17. Hemoglobinopathy, hemolytic anemia or chronic anemia (hemoglobin, \< 11.5 g/dL \[115 g/L\]) for males, \< 10.5 g/dL (105 g/L) for females) at screening or run-in visit, or any other condition known to interfere with the interpretation of HbA1c measurement.
18. History of neoplastic disease within 5 years prior to screening, except for adequately treated basal cell, squamous cell skin cancer, or in situ cervical cancer.
19. Any positive results for serum hepatitis B surface antigen, hepatitis C antibody, and human HIV antibody.
20. History of substance dependence, alcohol abuse, or excessive alcohol intake (defined as an average weekly intake of \> 21 alcoholic drinks for men or \> 10 alcoholic drinks for women) within 3 years prior to screening and/or a positive screen for drugs of abuse or alcohol at screening or run-in visit. Subjects who use benzodiazepines for chronic anxiety or sleep disorders may be permitted to enter the study.
21. Symptoms of depression or any other psychiatric disorder requiring treatment with medication (eg, anti-depressants, anti-psychotics) at screening. However, subjects who use benzodiazepines for chronic anxiety or sleep disorders may be permitted to enter the study.
22. History of severe allergy/hypersensitivity, including to any component of the investigational product formulation including excipients or other biological agent, any of the proposed study treatments, or ongoing clinically important allergy/hypersensitivity.
23. Any subject who has received another investigational product as part of a clinical study or a GLP-1 analogue containing preparation within the last 30 days or 5 half-lives of the drug (whichever is longer) at the time of screening.
24. Any subject who has received any of the following medications within the specified timeframe prior to the start of the study.

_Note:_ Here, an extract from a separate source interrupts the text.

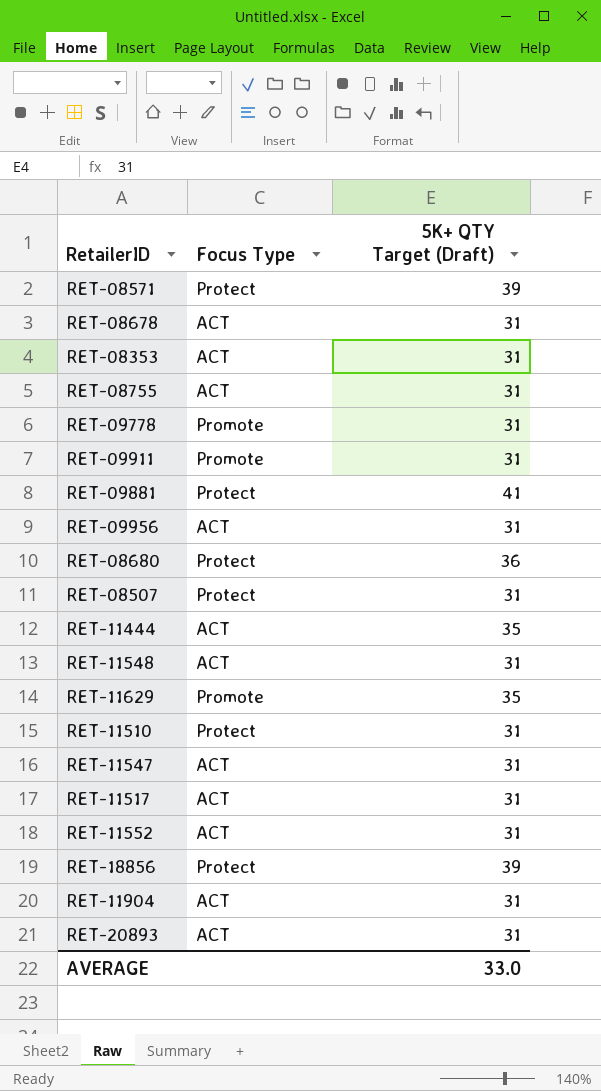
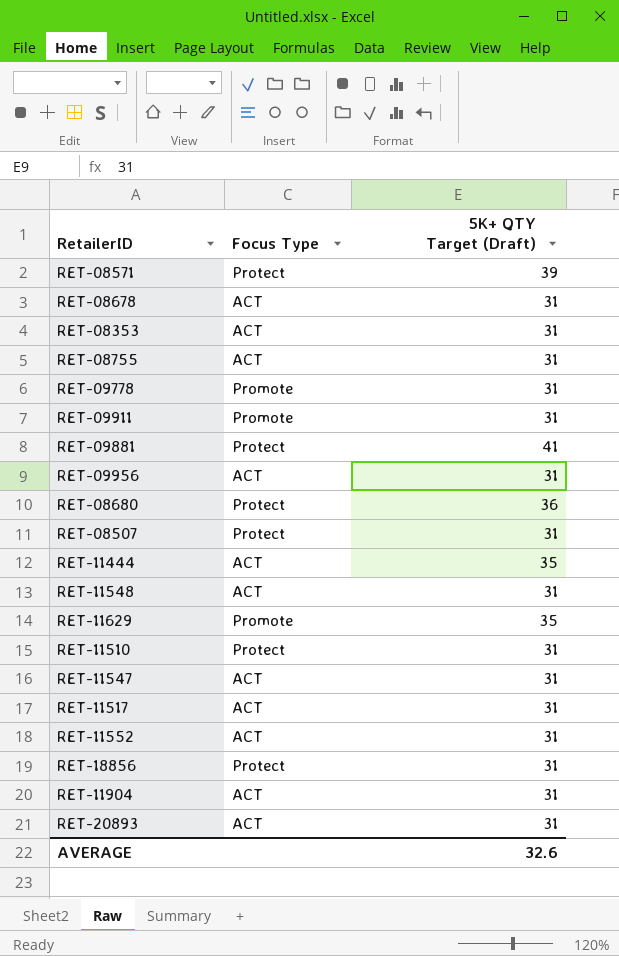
RET-18856 | 5K+ QTY Target (Draft): 39 -> 31
AVERAGE | 5K+ QTY Target (Draft): 33.0 -> 32.6

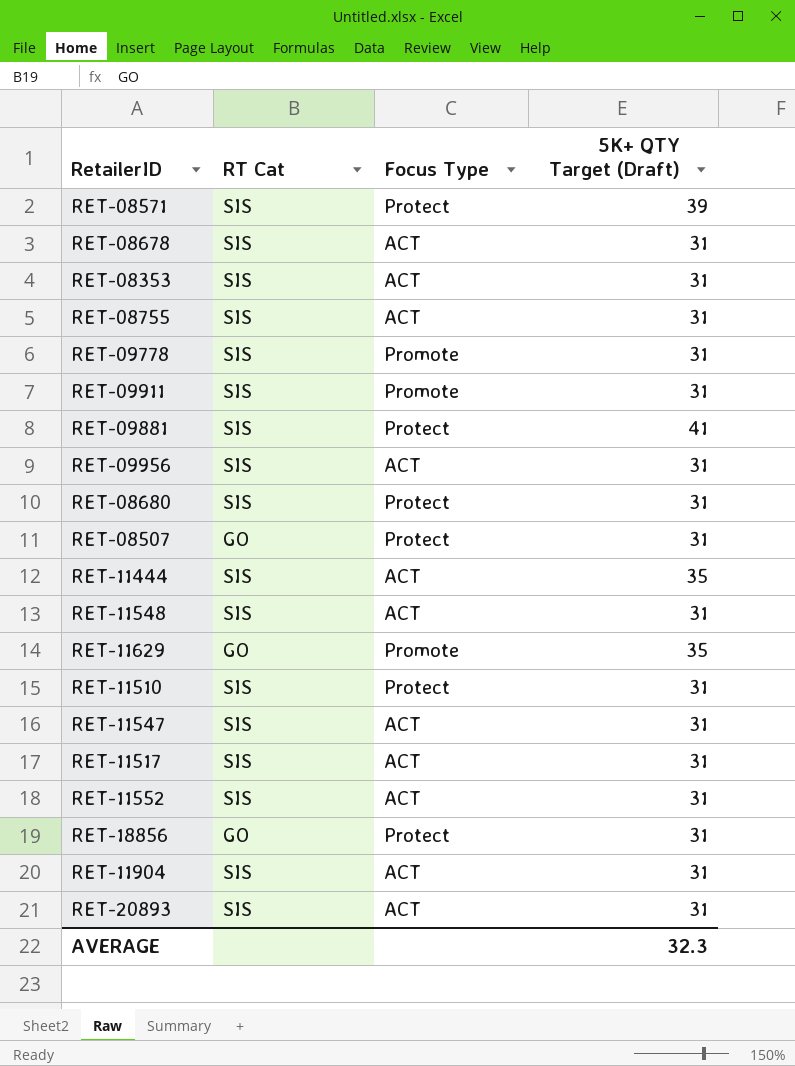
column RT Cat | position: none -> 2
RET-08680 | 5K+ QTY Target (Draft): 36 -> 31
AVERAGE | 5K+ QTY Target (Draft): 32.6 -> 32.3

* Herbal preparations within one week prior to the start of screening or drugs licensed for control of body weight or appetite within 30 days (or 5 half-lives of the drug) prior to the start of screening
* Opiates, domperidone, metoclopramide, or other drugs known to alter gastric emptying and within 2 weeks prior to the start of dosing
* Antimicrobials within the quinolone, macrolide or azole class within 2 weeks prior to the start of dosing
* Any change in antihypertensive medication within 3 months prior to screening
* Any change in thyroid replacement therapy within 2 months prior to screening
* Aspirin at a total daily dose of greater than 150 mg
* Paracetamol or paracetamol-containing preparations at a total daily dose of greater than 3000 mg
* Ascorbic acid (vitamin C) supplements at a total daily dose of greater than 1000 mg
25. Concurrent participation in another study of any kind and repeat randomization in this study.
26. Received Cotadutide in another clinical study prior to enrolment in this study.